Kosugi: To explain it, we need to begin with the introduction of the flow of observation with ALMA. First of all, researchers prepare observing proposals and submit them to the ALMA Observatory. When the proposal is accepted after the review, researchers describe various setting parameters for telescope and instrument in a set of electric files (so-called “Phase 2 Programs”) and send the Programs to the database. And then, ALMA operators execute the Phase 2 Programs on the ALMA control computers to perform observations. In this process, various pieces of offline software are used: such as software to prepare observing proposals; software to support the proposal review; and software to prepare Phase 2 Programs.

— I see.

Kosugi: Offline software is used again after an observation has been finished and the data has been archived. ALMA staffs process the data and the resulting data is back to the archive. Then finally, the data is sent to the researcher who submitted the observing proposal. The software for data processing and archiving are also categorized as offline software. Each piece of function required for the observation flow is developed by the computing team.

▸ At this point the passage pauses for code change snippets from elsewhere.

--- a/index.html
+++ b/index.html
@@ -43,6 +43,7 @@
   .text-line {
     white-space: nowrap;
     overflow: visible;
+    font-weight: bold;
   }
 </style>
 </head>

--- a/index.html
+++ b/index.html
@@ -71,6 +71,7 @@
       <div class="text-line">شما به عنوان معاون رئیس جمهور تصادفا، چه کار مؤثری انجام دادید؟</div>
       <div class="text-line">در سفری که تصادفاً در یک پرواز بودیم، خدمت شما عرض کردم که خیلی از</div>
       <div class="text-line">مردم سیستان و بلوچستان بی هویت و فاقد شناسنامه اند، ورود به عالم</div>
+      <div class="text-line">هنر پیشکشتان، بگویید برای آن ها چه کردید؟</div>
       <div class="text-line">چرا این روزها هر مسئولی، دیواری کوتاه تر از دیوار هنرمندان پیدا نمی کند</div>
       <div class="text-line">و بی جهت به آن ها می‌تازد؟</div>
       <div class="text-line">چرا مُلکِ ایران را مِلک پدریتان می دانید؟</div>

ALMA observation and software sequence

ALMA observation sequence and software used in each step
Credit: ALMA (ESO/NAOJ/NRAO)

 

— It looks like computing is building the framework of the ALMA observatory.

Kosugi: Most people think of astronomers as the image of people working for ALMA. On the other hand, our computing work is not visible to the public because we are playing “background” roles. I hope these interviews will help highlight the importance of computing and raise the motivation of the computing team members.

 

— How many people are working in your computing team currently?

Kosugi: In ALMA as a whole, three regions have each computing team respectively in Japan, North America, and Europe and one computing team in Chile. There are approximately 80 members in total all over the world, of which nearly 20 members belong to the Japanese computing team. I lead the Japanese computing team as a manager.

 

— Does each regional team have different tasks?

Kosugi: Main task assigned to the Japanese team is software development to control the Atacama Compact Array (ACA, as known as the Morita Array) and its Correlator. Also we implement some tasks jointly with other regional teams in the development of analysis software and archive software as well as in the tests of software.

 

— ALMA has already started observations but is the development still in progress?

Kosugi: ALMA has been continuously improving its capability by installation of new observing instruments and addition of new observing modes. Even for the Correlator mentioned earlier, discussion for the next generation development has already started. Our computing team has also been continuing development to catch up with these ongoing developments. For example, when a new observing mode is added, such function needs to be included in software. And, we need debugging too. Bugs have never been worked out in such a large scale software. In addition to the development of software functions, we are always conducting development while thinking about how to improve the speed and efficiency of software. If data analysis needs to be faster, we try to make it better by algorithm improvement or parallelization of analysis software.

George Kosugi (Associate Professor at the NAOJ Chile Observatory)

George Kosugi (Associate Professor at the NAOJ Chile Observatory)

From 1990, developed a network-controlled instrument for the Okayama 188cm telescope in collaboration, conducted observational research on active galaxies, and entered into computing in observational astronomy since then. Joined the Subaru Telescope project in 1996, engaged in software development and commissioning of the telescope system. From 2005, assigned to the computing team in the ALMA project in Japan. Currently, as an East Asian Computing Manager, leading the ALMA software development. Astrophotograph is one of his hobby.